Cloudfront to s3 redirect to subdomain giving Access denied error

Question

I have a static website setup on aws s3 using Cloudfront and route 53. Currently I can correctly access the site correctly via https://www.example.com

I'm trying to redirect http://example.com and https://example.com to https://www.example.com (http://www.example.com already redirects correctly).

It seems that the only way to set this up is with two cloudfront distributions and two s3 buckets (and two alias A records in route 53).

I have configured an example.com bucket to redirect to www.example.com using https protocol.

One of the cloudfront distributions points to the www.example.com bucket with http to https redirect and the default root object as index.html and the alternate domain name as www.example.com The other cloudfront distributions points to example.com bucket with no http to https redirect and nothing set in the default root object (I've also tried index.html but that didn't help) and the alternate domain name as example.com.

Both distributions use the same certificate setup in ACM that covers *.example.com and example.com (other settings use the defaults).

I'm not clear why I'm getting an access denied error when I try to access via https://example.com (or http://example.com) and what is wrong about my setup?

<Error>
<Code>AccessDenied</Code>
<Message>Access Denied</Message>
<RequestId>....</RequestId>
<HostId>.....</HostId>
</Error>

Update with more details on the buckets:

As mentioned below in the comments the root domain s3 bucket, redirects correctly without cloudfront. Adding cloudfront back in and the access denied errors reappear.

both buckets have public access ie Block all public access is set to off.

The bucket policy for both is set to:

{
    "Version": "2012-10-17",
    "Id": "Policy1595518880784",
    "Statement": [
        {
            "Sid": "Stmt1595518834954",
            "Effect": "Allow",
            "Principal": "*",
            "Action": "s3:GetObject",
            "Resource": "arn:aws:s3:::example.com/*"
        }
    ]
}

and for the subdomain bucket it has a ..:::www.example.com/* in the resourse.

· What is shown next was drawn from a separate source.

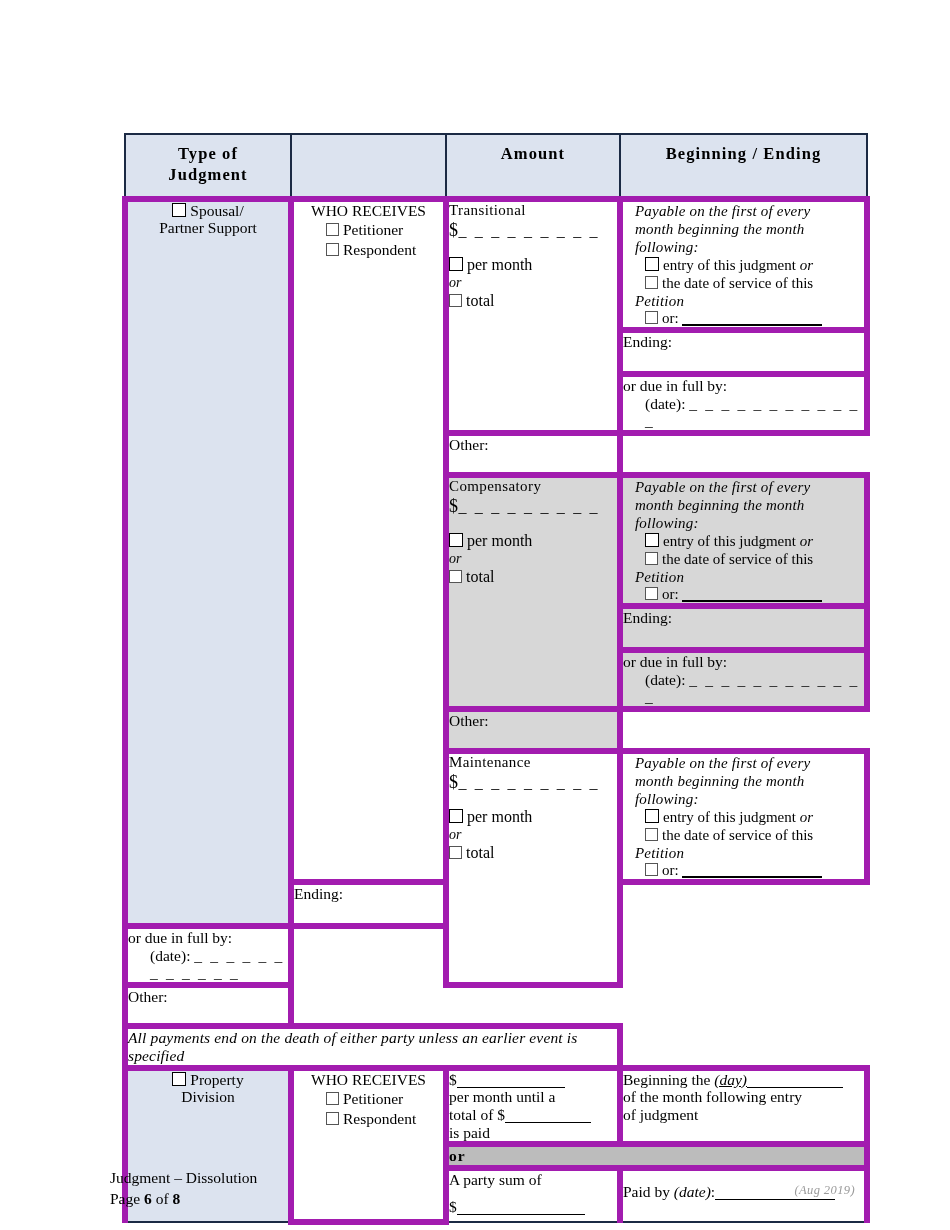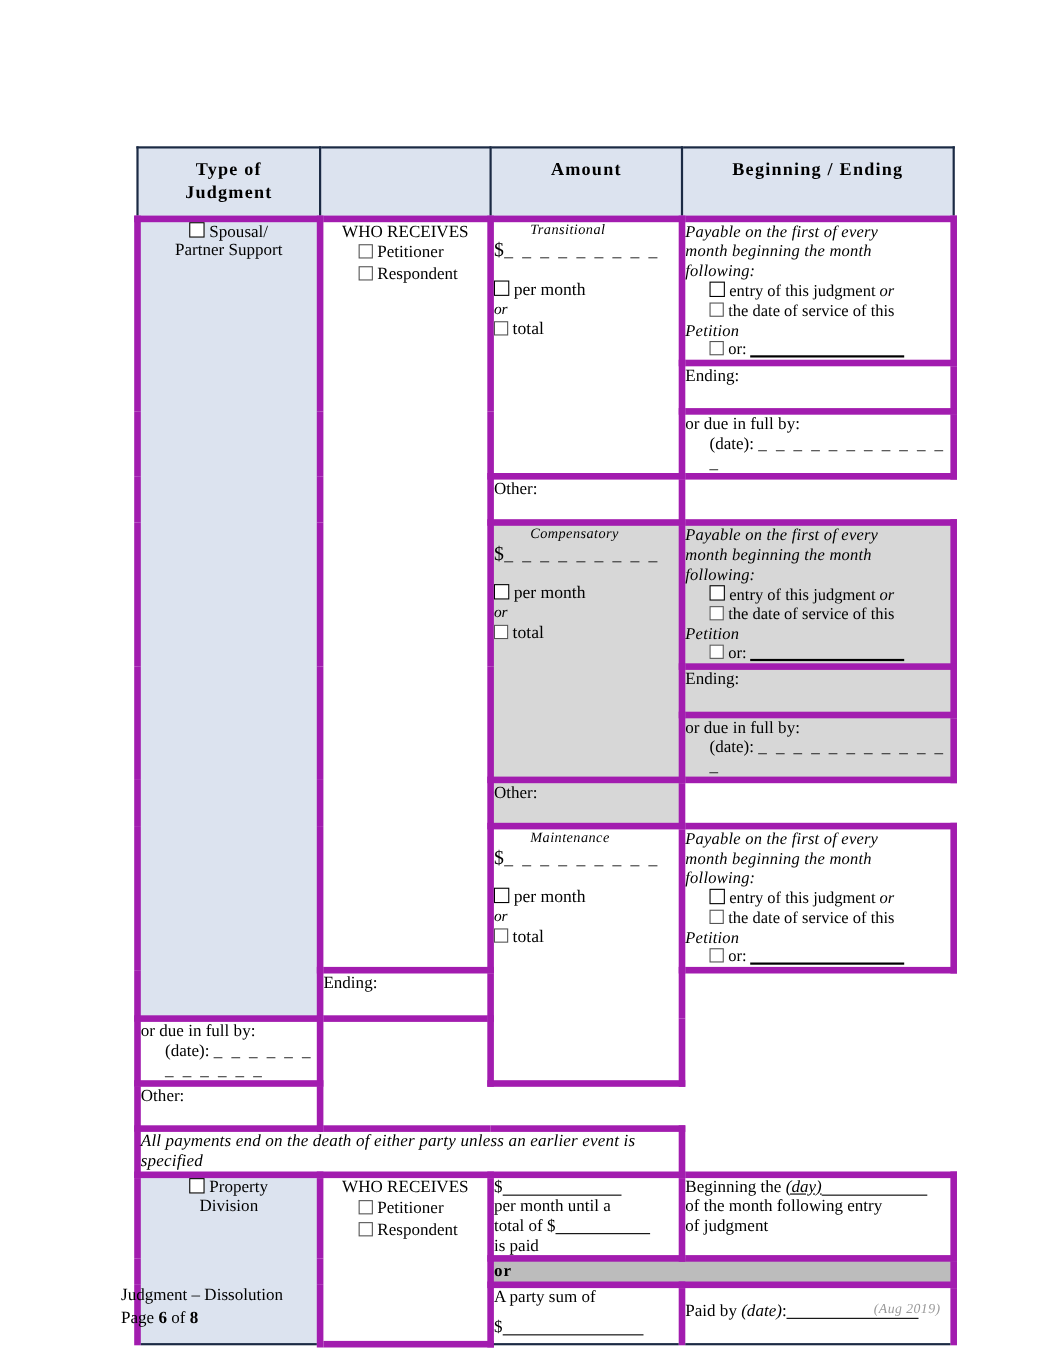"Transitional" .amt .lbl { font-size: 13px -> 15px; font-style: italic -> none; margin-left: 33px -> none }
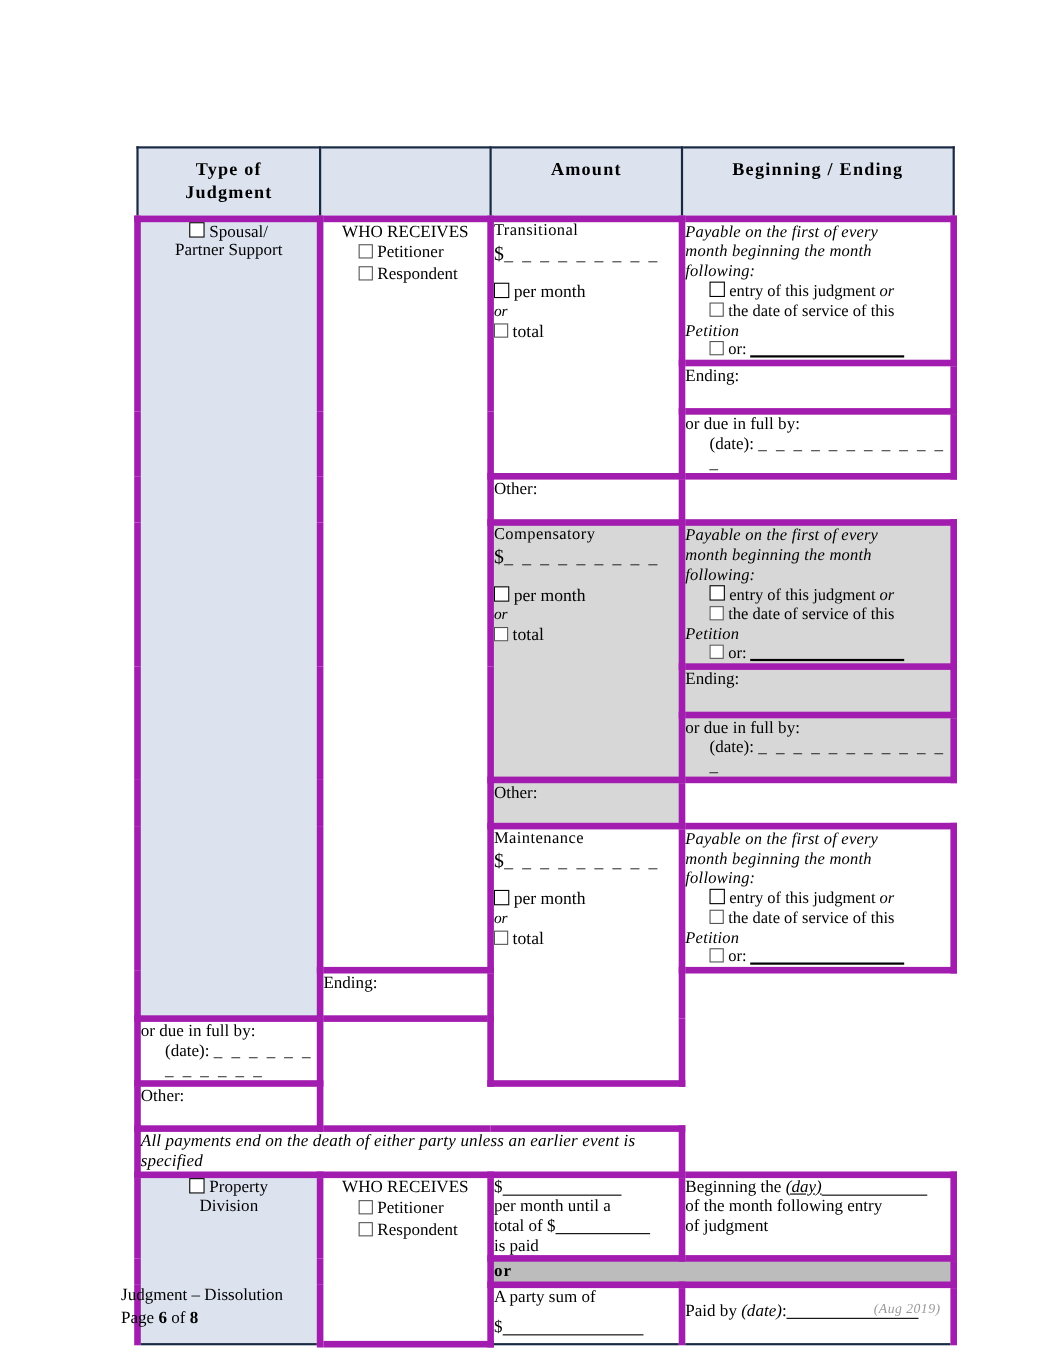"Payable on the first of" .be .it { padding-left: none -> 12px }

The buckets origin used in cloudfront is example.com.s3.amazonaws.com and www.example.com.s3.amazonaws.com

Answer 1

The issue is with the cloudfront distribution in front of the redirect bucket. Although the autocomplete of the origin for the www bucket in cloudfront works fine, it does not work for the redirect bucket. Instead you need to add this manually and it not to be of the s3 rest api format but of the static site version. So instead enter something of the form example.com.s3-website-us-east-1.amazonaws.com This seems a bit of like a bug in the aws console and it shouldn't autocomplete invalid bucket names infront of s3 redirecting buckets.

Answer 2

To troubleshoot Access Denied errors, you must know if your distribution’s origin domain name is an S3 website endpoint or an S3 REST API endpoint. Try this:

1. Open the CloudFront console.
2. Choose your CloudFront distribution, and then choose Distribution Settings.
3. Choose the Origins and Origin Groups tab.
4. Review the domain name under Origin Domain Name and Path, and then determine the endpoint type based on the format of the domain name.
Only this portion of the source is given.